A better approach was Lord Mayor Robert Doyle smoothly handled the media’s attempt at controversy over Carl Michael von Hausswolff’s Red Fragments. He opened up the discussion and acknowledged that art can be challenging, creating a win win outcome. I assume from his statement that Mayor Doyle does find some art his “a cup tea”.

I do not think that art is controversial not compared to the serious crimes committed by institutions, church and state, held sacred in our society – don’t get me started on what I regard as real controversies.

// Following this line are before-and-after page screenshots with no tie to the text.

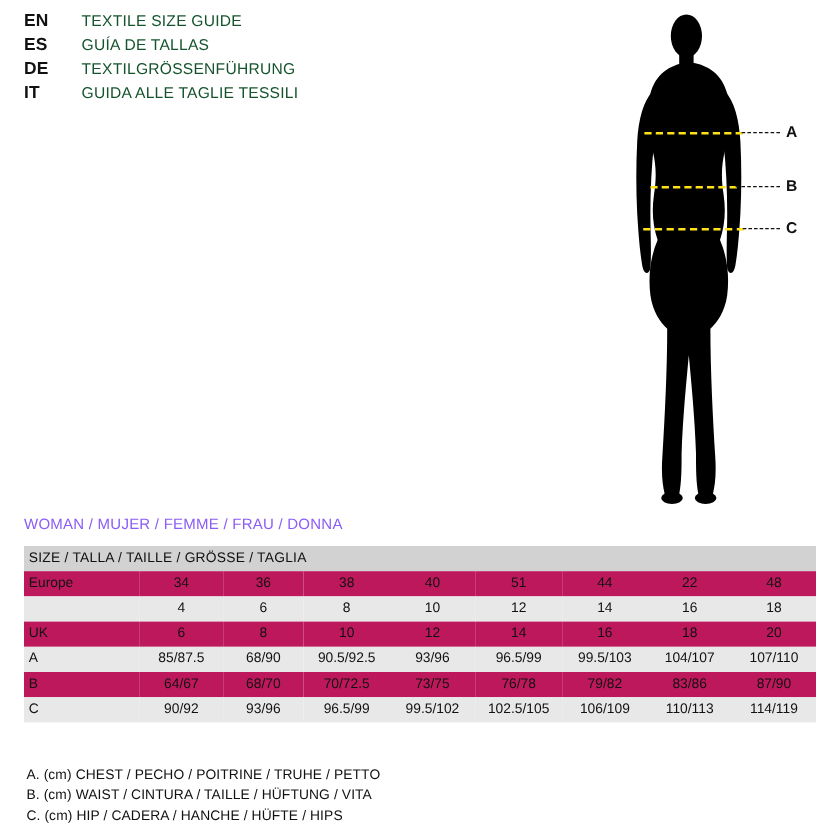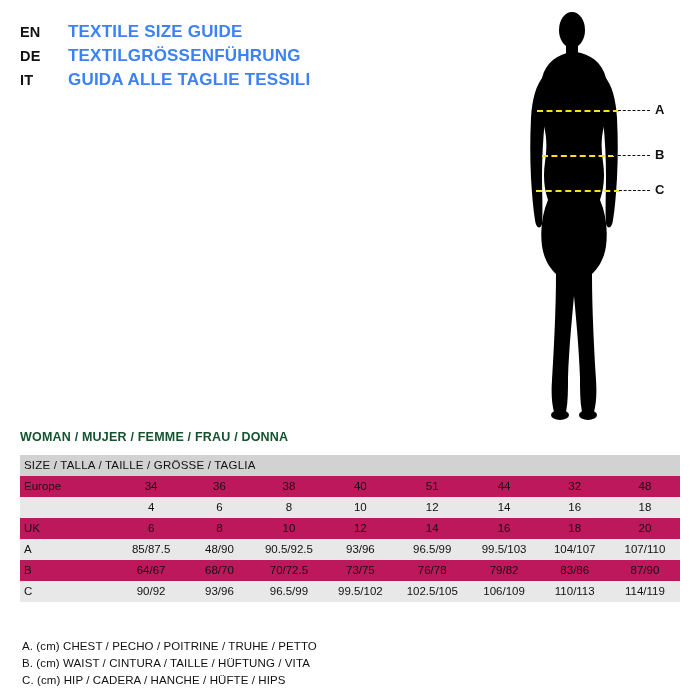"EN" .title-block { top: 22px -> 10px }
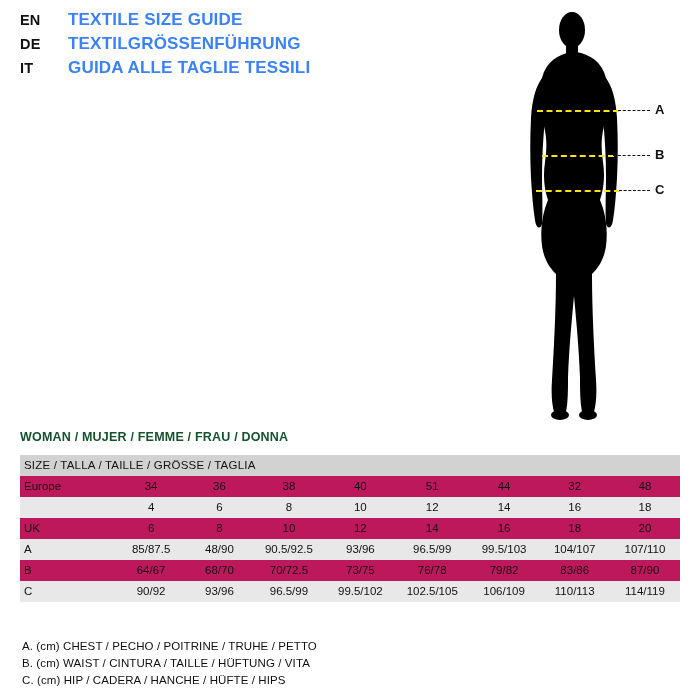"TEXTILE SIZE GUIDE" .title-text { color: #3b82f6 -> #14532d; font-size: 17px -> 13px; font-weight: bold -> normal }
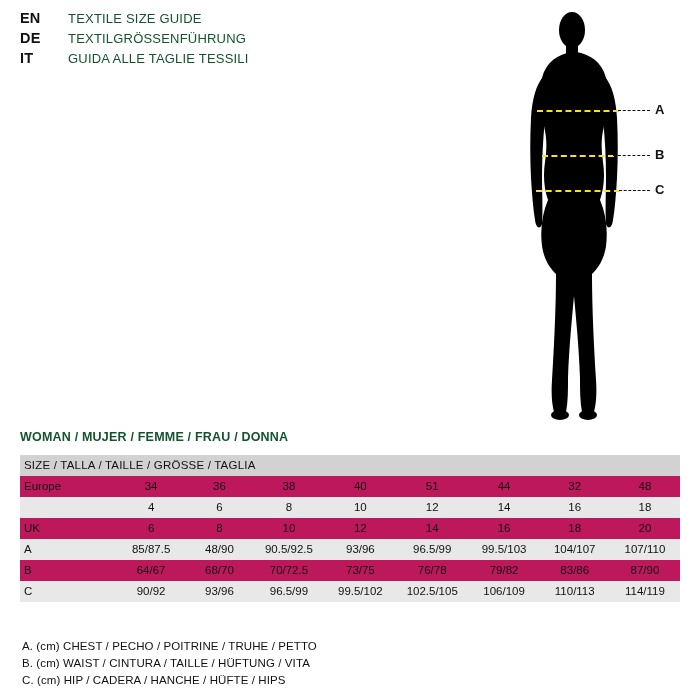"ES" div.title-row { html: none -> <div> <span>ES</span> <span>GUÍA DE TALLAS</span> </div> }
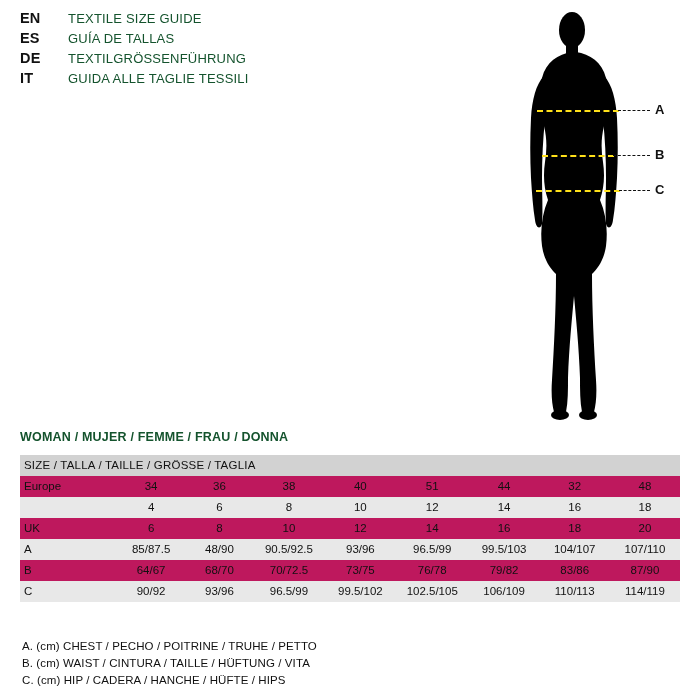"WOMAN / MUJER / FEMME" .woman-head { color: #14532d -> #8b5cf6; font-weight: bold -> normal }
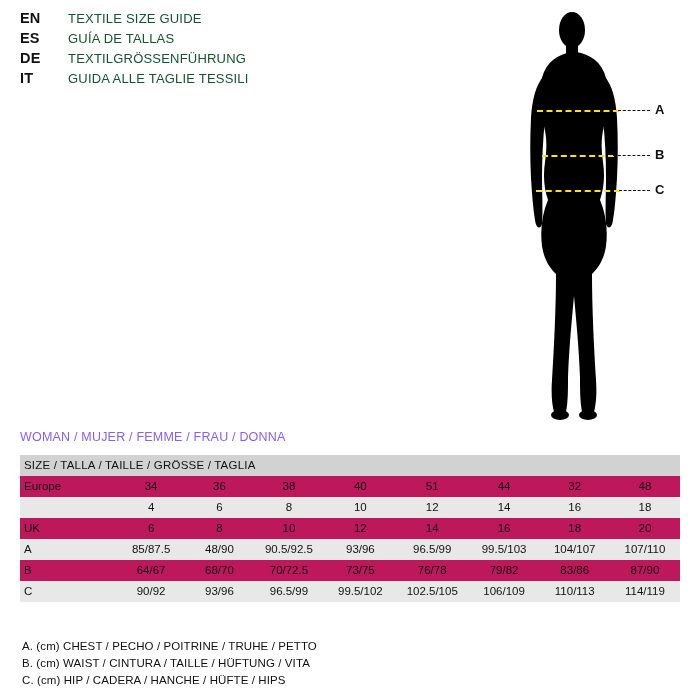"32" td.val { text: 32 -> 22 }
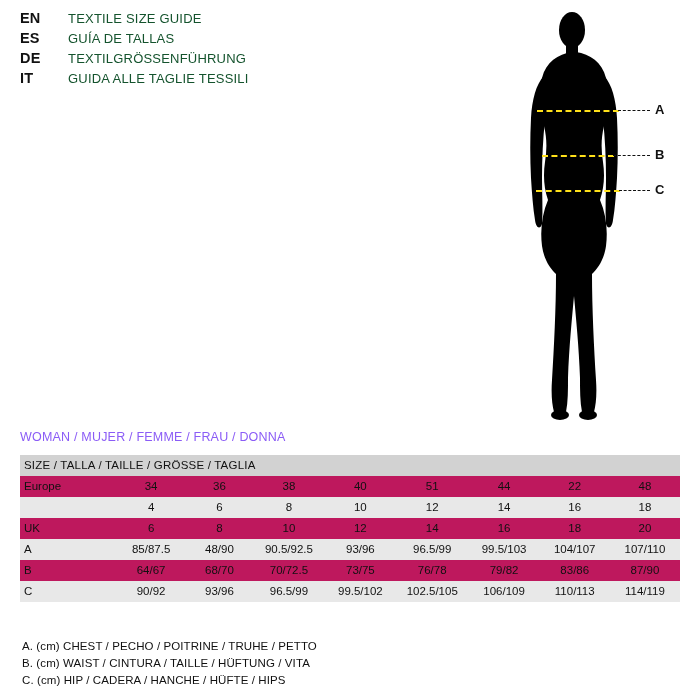"48/90" td.val { text: 48/90 -> 68/90 }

Controversies are a debate about winners and losers, heroes and villains, and they reduce interest in the subtle qualities of the topic. And this is a serious deficit when discussing art.

To imagine that art is controversial and shocking is so 20th Century. From Marcel Duchamp to Tracey Emin, artists have been systematically breaking imaginary rules, making rude jokes and turning things upside down – shocking! This approach perceives a controversy as the validation of the quality of the art; to do this Mark Kostabi sold the idea of his controversy to 60 Minutes. Art as controversy plays to the most grandiose and paranoid of fantasies of both artists and public. They all need a good cup of tea, even if they will insist on drinking it from Méret Oppenheim’s fur lined teacup just to be controversial.

Would anyone like another cup of tea? I’m going to put the jug on.